▶ Task instructions:
Return, exactly and in full, the lines of the records below starting at the one with "(276, 458) none" and ending at the one with "(111, 97) none", and no other lines.

▶ Available data:

Segment Open

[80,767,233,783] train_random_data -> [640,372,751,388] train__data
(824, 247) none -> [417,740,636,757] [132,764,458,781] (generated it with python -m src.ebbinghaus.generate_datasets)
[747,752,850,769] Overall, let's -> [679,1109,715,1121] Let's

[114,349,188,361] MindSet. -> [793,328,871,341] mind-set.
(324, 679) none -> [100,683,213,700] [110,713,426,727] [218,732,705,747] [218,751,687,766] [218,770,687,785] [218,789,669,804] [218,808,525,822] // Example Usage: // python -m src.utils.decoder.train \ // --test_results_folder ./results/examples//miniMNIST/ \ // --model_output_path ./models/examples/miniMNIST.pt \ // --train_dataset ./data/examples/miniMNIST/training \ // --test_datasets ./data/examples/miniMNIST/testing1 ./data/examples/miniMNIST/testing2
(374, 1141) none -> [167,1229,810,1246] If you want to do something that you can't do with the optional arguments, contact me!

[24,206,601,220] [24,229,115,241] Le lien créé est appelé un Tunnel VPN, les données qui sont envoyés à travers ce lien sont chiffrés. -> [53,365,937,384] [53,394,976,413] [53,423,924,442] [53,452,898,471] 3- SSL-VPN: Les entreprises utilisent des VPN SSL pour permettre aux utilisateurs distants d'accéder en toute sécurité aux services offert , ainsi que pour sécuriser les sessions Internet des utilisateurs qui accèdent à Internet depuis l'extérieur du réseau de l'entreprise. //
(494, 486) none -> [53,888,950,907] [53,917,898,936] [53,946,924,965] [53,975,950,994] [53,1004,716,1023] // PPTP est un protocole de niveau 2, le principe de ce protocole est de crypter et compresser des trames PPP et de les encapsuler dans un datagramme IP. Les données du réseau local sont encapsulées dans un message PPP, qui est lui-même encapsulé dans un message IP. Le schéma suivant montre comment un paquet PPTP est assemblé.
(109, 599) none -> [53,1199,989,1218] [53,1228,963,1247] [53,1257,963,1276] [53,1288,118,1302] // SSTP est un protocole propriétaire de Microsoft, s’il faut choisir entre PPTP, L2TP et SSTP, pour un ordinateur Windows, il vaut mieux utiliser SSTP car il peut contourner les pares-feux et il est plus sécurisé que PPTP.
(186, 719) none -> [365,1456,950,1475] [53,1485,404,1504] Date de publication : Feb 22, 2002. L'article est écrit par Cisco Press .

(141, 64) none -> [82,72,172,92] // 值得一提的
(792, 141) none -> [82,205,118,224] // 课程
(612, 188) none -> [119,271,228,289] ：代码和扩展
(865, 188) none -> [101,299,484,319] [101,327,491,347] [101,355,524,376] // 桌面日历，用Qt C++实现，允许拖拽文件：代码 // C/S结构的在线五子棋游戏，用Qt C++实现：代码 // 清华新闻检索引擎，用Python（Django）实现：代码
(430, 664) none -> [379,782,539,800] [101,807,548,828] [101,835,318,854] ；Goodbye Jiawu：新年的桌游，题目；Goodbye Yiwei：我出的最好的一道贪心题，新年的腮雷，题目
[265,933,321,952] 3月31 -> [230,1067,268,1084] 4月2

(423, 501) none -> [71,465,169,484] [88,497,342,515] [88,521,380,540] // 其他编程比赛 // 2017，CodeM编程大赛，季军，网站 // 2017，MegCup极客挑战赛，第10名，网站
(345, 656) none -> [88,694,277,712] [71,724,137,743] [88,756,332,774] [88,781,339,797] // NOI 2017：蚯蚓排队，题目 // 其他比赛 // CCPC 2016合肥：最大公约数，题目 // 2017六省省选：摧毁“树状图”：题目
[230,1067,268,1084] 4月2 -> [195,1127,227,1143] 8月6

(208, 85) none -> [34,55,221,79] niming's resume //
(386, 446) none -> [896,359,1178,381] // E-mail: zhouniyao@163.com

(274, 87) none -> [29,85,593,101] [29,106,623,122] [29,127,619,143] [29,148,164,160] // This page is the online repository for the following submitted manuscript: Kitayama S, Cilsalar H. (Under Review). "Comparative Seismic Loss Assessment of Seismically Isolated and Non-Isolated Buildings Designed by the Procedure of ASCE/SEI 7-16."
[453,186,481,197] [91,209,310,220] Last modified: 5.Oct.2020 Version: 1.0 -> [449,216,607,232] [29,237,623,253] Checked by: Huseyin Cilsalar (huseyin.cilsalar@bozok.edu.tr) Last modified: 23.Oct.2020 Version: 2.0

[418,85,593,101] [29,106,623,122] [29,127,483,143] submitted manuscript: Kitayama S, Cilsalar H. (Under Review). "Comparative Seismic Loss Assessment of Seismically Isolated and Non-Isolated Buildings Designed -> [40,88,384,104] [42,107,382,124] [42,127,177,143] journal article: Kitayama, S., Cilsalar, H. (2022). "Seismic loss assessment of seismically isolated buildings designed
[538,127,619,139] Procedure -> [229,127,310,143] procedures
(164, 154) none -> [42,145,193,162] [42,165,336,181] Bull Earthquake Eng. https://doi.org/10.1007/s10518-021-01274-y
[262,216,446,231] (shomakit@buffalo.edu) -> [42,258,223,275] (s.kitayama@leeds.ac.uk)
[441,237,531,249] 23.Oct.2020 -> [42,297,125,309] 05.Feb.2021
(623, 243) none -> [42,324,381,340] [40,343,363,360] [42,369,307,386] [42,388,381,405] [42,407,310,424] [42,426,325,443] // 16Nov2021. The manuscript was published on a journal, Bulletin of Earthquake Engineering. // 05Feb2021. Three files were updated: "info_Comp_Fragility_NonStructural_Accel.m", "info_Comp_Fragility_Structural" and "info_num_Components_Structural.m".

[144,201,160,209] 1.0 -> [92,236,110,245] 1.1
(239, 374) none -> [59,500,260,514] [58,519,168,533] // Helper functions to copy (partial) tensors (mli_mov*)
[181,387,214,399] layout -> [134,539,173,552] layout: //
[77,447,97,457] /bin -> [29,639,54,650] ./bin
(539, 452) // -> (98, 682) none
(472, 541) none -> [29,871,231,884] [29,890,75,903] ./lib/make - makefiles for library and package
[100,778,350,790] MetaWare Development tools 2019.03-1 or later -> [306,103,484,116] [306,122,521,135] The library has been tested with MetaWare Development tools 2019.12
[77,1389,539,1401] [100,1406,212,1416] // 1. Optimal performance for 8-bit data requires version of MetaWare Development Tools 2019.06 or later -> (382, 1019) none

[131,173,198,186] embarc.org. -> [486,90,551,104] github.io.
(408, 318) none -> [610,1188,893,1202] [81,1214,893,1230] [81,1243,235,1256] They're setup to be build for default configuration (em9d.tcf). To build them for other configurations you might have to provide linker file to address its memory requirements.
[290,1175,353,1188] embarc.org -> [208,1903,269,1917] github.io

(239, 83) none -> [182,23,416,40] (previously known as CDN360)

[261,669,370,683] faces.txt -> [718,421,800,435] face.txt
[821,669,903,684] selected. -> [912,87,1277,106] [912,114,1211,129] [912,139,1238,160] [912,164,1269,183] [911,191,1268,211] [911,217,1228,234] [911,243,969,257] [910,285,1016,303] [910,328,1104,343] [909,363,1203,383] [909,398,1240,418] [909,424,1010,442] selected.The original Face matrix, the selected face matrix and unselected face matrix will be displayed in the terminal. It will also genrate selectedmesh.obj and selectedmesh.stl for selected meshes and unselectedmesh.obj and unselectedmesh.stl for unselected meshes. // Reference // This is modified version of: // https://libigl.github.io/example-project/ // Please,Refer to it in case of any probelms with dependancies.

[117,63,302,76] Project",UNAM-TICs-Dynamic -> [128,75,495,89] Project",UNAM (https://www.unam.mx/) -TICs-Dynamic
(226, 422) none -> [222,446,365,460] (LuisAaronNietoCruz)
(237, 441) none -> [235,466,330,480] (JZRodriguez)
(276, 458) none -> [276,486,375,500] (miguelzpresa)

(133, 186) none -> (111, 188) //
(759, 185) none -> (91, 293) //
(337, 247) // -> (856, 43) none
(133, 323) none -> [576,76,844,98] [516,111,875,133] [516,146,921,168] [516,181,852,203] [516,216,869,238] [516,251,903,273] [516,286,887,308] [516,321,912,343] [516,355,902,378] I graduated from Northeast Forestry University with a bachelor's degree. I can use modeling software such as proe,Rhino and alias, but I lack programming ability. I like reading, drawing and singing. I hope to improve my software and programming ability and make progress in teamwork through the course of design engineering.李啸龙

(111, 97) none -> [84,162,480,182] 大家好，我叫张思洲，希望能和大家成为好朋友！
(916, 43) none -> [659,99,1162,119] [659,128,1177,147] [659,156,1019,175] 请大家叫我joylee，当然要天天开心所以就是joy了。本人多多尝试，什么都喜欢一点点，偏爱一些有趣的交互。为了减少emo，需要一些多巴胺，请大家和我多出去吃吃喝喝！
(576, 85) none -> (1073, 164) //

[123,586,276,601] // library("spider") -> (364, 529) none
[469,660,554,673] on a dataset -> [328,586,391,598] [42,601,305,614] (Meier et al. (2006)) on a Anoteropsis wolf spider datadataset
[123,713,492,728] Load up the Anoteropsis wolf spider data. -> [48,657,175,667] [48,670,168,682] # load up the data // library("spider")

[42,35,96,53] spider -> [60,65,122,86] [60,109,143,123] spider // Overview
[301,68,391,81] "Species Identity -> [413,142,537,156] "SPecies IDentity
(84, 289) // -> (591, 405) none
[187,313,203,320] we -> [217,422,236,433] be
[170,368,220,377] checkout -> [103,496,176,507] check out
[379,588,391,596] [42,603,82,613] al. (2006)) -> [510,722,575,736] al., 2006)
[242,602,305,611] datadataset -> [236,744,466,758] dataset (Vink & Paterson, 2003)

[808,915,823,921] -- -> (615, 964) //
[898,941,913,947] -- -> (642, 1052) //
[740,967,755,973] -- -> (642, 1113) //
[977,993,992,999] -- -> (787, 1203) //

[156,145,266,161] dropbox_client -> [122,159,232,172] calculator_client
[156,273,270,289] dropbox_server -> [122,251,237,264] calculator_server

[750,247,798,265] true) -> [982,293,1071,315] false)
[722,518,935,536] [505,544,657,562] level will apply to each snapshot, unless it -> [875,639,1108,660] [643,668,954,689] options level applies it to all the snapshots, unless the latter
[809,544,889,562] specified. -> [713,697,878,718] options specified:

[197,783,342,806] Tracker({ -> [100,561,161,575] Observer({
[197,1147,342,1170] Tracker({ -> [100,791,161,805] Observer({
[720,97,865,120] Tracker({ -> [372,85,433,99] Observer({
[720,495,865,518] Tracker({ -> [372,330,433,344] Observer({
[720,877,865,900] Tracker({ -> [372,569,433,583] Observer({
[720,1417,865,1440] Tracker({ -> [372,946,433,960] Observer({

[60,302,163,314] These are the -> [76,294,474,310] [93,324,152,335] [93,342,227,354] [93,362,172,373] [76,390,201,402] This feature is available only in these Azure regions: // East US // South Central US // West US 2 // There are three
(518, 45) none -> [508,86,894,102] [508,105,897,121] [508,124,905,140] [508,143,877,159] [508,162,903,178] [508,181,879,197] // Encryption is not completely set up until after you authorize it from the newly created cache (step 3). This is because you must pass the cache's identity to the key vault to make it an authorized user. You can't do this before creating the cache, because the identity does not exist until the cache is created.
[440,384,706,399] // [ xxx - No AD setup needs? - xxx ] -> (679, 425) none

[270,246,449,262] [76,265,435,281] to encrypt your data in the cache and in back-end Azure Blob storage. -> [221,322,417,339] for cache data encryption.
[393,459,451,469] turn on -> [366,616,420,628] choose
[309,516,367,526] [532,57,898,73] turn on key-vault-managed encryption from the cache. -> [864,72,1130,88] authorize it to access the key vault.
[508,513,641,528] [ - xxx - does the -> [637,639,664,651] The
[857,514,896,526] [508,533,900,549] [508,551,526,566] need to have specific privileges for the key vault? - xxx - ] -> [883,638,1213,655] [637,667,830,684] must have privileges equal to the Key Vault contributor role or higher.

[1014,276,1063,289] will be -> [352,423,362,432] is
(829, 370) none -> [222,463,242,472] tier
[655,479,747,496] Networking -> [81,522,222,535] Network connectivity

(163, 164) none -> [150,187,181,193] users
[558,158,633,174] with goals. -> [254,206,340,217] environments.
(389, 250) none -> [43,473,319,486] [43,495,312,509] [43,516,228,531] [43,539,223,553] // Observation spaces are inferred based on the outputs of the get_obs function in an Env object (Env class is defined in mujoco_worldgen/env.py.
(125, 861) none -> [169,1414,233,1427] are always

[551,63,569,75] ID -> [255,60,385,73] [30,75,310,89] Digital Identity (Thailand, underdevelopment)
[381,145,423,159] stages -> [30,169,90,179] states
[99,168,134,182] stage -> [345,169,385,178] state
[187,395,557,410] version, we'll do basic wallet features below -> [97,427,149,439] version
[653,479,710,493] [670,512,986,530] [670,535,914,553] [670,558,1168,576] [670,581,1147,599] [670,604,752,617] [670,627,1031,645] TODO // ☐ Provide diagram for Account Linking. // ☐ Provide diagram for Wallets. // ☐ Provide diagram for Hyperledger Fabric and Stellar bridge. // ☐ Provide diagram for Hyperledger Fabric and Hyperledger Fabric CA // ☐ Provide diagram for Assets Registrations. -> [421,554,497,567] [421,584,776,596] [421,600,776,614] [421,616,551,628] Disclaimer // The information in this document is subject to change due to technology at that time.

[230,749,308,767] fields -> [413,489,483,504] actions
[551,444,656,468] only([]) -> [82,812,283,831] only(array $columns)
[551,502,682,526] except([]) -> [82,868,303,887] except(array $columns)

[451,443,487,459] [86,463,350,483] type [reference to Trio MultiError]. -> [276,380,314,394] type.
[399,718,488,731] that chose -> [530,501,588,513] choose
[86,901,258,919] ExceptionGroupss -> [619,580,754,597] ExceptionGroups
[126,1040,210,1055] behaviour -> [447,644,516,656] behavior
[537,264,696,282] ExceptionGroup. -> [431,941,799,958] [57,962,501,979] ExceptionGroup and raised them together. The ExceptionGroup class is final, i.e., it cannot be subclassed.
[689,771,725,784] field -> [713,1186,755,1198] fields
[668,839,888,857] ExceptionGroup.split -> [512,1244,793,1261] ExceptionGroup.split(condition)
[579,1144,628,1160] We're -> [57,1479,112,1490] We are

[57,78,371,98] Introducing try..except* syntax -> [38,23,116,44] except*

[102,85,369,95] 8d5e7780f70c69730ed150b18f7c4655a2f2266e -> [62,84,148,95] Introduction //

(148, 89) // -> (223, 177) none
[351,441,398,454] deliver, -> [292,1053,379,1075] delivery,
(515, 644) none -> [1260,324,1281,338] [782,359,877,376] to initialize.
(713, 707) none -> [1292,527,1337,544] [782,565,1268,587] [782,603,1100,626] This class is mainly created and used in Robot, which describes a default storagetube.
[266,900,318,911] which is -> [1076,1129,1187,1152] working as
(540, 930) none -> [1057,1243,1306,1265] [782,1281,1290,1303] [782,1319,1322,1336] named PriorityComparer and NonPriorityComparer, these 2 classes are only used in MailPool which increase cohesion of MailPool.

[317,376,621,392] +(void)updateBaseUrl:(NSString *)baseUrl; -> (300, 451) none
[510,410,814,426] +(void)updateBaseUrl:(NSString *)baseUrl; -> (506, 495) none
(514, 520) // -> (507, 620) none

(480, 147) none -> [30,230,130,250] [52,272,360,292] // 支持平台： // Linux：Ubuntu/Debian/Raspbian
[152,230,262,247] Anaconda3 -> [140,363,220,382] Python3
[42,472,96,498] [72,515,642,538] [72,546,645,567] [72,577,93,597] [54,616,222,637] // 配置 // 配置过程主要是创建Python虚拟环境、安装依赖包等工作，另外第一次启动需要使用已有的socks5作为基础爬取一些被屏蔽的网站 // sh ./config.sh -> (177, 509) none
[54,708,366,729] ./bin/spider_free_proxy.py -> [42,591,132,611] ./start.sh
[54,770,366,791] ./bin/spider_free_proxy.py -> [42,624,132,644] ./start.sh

Segment Closed

▶ Response to this exercise:
(276, 458) none -> [276,486,375,500] (miguelzpresa)

(133, 186) none -> (111, 188) //
(759, 185) none -> (91, 293) //
(337, 247) // -> (856, 43) none
(133, 323) none -> [576,76,844,98] [516,111,875,133] [516,146,921,168] [516,181,852,203] [516,216,869,238] [516,251,903,273] [516,286,887,308] [516,321,912,343] [516,355,902,378] I graduated from Northeast Forestry University with a bachelor's degree. I can use modeling software such as proe,Rhino and alias, but I lack programming ability. I like reading, drawing and singing. I hope to improve my software and programming ability and make progress in teamwork through the course of design engineering.李啸龙

(111, 97) none -> [84,162,480,182] 大家好，我叫张思洲，希望能和大家成为好朋友！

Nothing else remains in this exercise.